_BRIEF_
Extract the final stretch of the data: the line that contains "- Access list for nodes" and every line after it, unaltered, and no other lines.
_ _ _
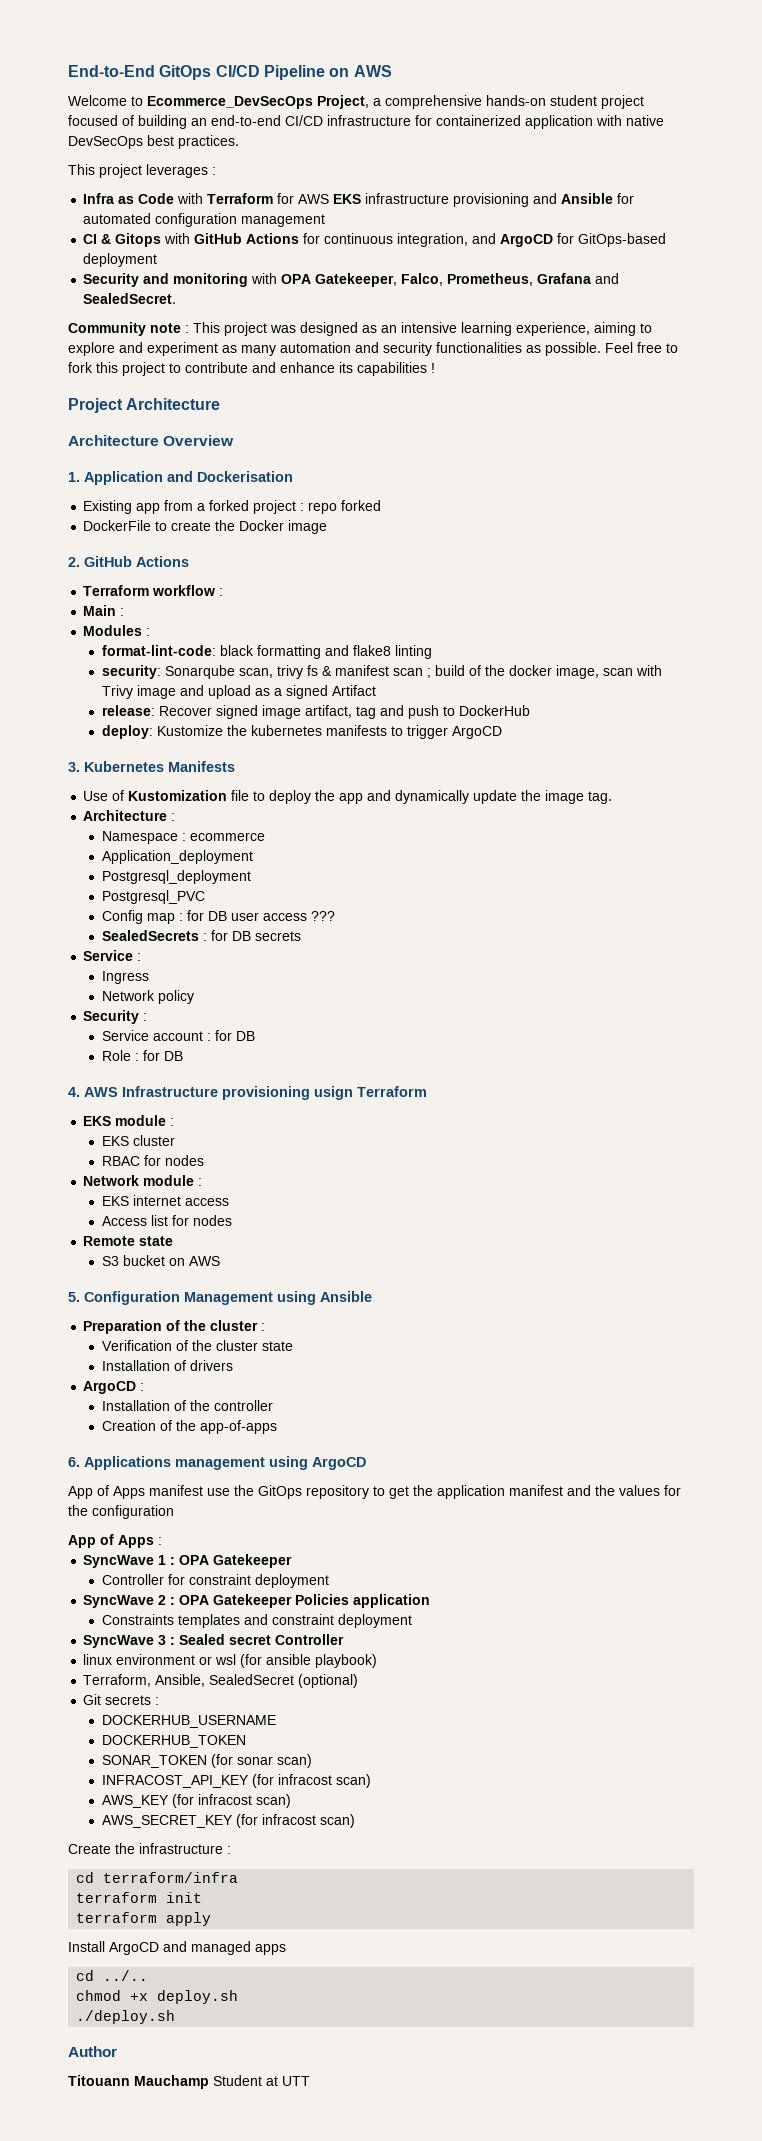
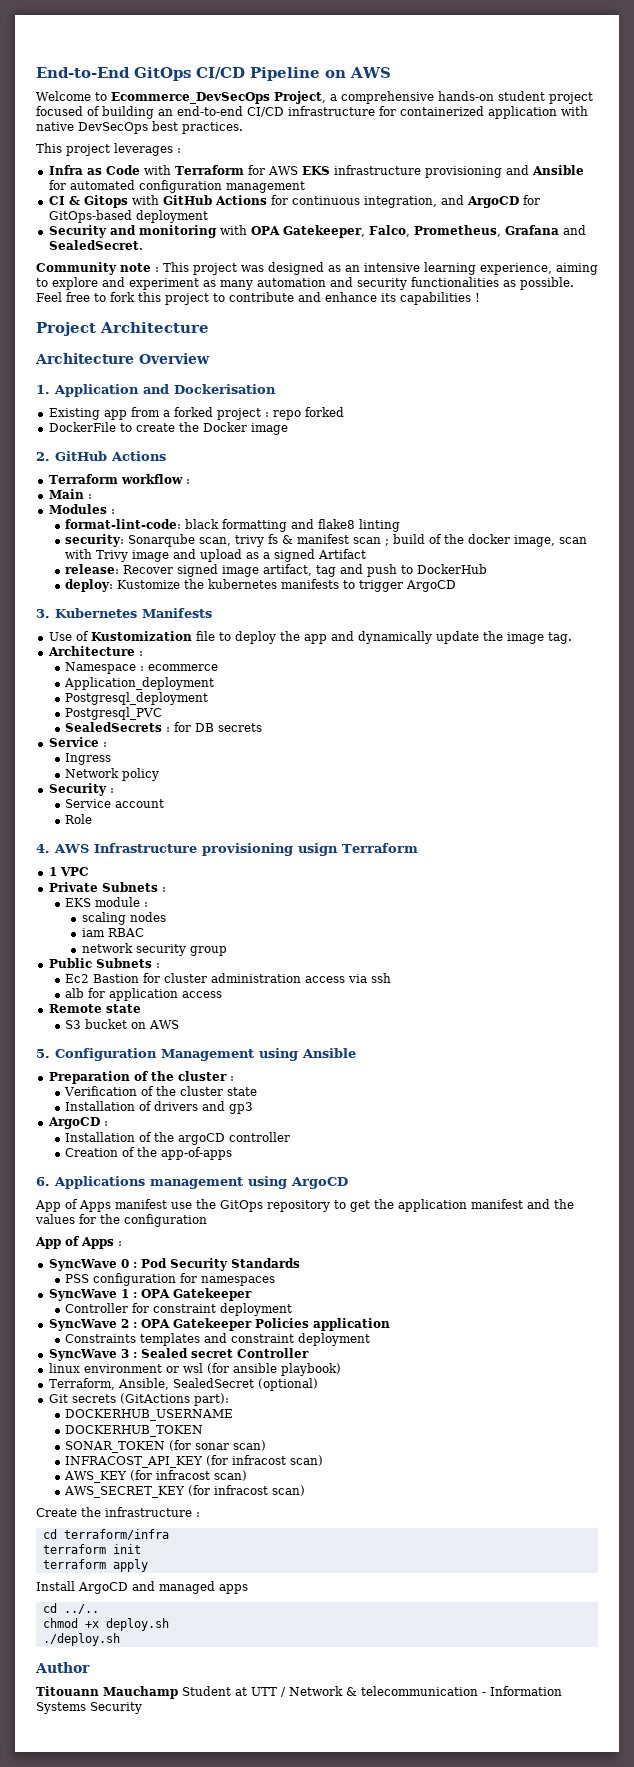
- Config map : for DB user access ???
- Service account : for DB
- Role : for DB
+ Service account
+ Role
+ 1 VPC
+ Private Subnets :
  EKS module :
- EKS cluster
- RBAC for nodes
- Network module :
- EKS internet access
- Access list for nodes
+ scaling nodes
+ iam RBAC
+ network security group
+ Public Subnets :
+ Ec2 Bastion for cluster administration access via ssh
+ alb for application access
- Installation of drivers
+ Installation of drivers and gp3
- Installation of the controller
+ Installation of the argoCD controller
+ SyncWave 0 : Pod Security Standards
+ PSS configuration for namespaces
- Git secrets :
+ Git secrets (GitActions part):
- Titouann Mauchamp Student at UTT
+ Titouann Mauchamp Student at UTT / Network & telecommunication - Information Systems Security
_ _ _
_REPLY_
- Access list for nodes
+ scaling nodes
+ iam RBAC
+ network security group
+ Public Subnets :
+ Ec2 Bastion for cluster administration access via ssh
+ alb for application access
- Installation of drivers
+ Installation of drivers and gp3
- Installation of the controller
+ Installation of the argoCD controller
+ SyncWave 0 : Pod Security Standards
+ PSS configuration for namespaces
- Git secrets :
+ Git secrets (GitActions part):
- Titouann Mauchamp Student at UTT
+ Titouann Mauchamp Student at UTT / Network & telecommunication - Information Systems Security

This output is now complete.